Chapter 7 – What the Protestant Theologian Discovered upon Dying. The primary communicator here was the notable Lutheran minister, theologian, and professor Alvin D. (AD) Mattson, who died in October 1970. An author in this life, he became one in the next as well. His postings from the Other Side were collected by his daughter, Ruth Mattson Taylor, and published in two books – the first, Witness from Beyond, in 1975 and also Evidence from Beyond, published 24 years later. The medium through whom AD spoke was Margaret Flavell, a devout Methodist and graduate of the London School of Paranormal Psychology and Sanctuary of Healing. Both Mattson and Flavell were persons of the highest integrity. Neither had ever met each other. An excerpt: “The astral world is almost a replica of your world, AD tells us, except that it is of a finer substance and we are not ‘bound’ by our objective reality here.” Churchman that he was, it is perhaps not surprising to hear that “we have denominations on this plane and we continue to practice the rites of our respective churches. There are even great cathedrals and great churches where ministers who preached on earth, and still feel the urge to do so, continue to preach. And our body is also familiar: The astral body in which we live immediately after we have died is a duplicate of our physical body, except that it is made of a fine, tenuous substance.”

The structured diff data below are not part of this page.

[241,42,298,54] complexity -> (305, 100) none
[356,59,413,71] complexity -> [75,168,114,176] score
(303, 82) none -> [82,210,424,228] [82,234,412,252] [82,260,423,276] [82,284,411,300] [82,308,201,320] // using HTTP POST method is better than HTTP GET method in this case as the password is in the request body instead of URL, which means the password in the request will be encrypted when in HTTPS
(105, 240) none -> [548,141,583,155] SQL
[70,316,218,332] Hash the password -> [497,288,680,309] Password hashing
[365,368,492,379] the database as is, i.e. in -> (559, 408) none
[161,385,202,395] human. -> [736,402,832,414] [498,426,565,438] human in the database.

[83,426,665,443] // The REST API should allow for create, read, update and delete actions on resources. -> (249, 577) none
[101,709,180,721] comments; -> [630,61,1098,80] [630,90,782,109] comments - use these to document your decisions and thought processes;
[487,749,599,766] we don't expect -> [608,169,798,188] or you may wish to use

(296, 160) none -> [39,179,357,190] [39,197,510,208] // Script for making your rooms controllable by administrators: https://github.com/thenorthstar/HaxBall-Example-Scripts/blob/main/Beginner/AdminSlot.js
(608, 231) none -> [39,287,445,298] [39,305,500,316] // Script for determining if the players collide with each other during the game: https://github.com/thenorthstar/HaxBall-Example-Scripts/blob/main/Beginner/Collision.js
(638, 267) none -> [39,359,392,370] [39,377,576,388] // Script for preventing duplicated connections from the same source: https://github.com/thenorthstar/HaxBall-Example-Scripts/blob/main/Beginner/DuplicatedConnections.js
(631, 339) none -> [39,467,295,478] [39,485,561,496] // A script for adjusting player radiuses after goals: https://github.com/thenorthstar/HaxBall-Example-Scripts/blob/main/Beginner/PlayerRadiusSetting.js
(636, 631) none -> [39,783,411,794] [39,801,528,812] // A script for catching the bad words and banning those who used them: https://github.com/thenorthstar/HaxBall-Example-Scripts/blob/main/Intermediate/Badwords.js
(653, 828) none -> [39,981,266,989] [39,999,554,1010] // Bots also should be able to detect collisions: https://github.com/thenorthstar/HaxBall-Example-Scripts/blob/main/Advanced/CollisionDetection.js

I would say that the above paragraph depicts a picture that for that preacher would be an expected scenario as an extension of his Earth life. The same would be true for any one of us. However, once we are more settled in and feel comfortable, we begin to make more rapid evolutionary progress to higher realms. That is for MOST of us. Some unfortunate souls who were not so loving while on Earth will not immediately be eligible for a heavenly ‘reward.’  But they are their own judge and jury. There will be angels and spirit workers who try to wake them up and point the way toward the Light, but ultimately, it is their own Free Will Choice whether or not to progress. And so it is.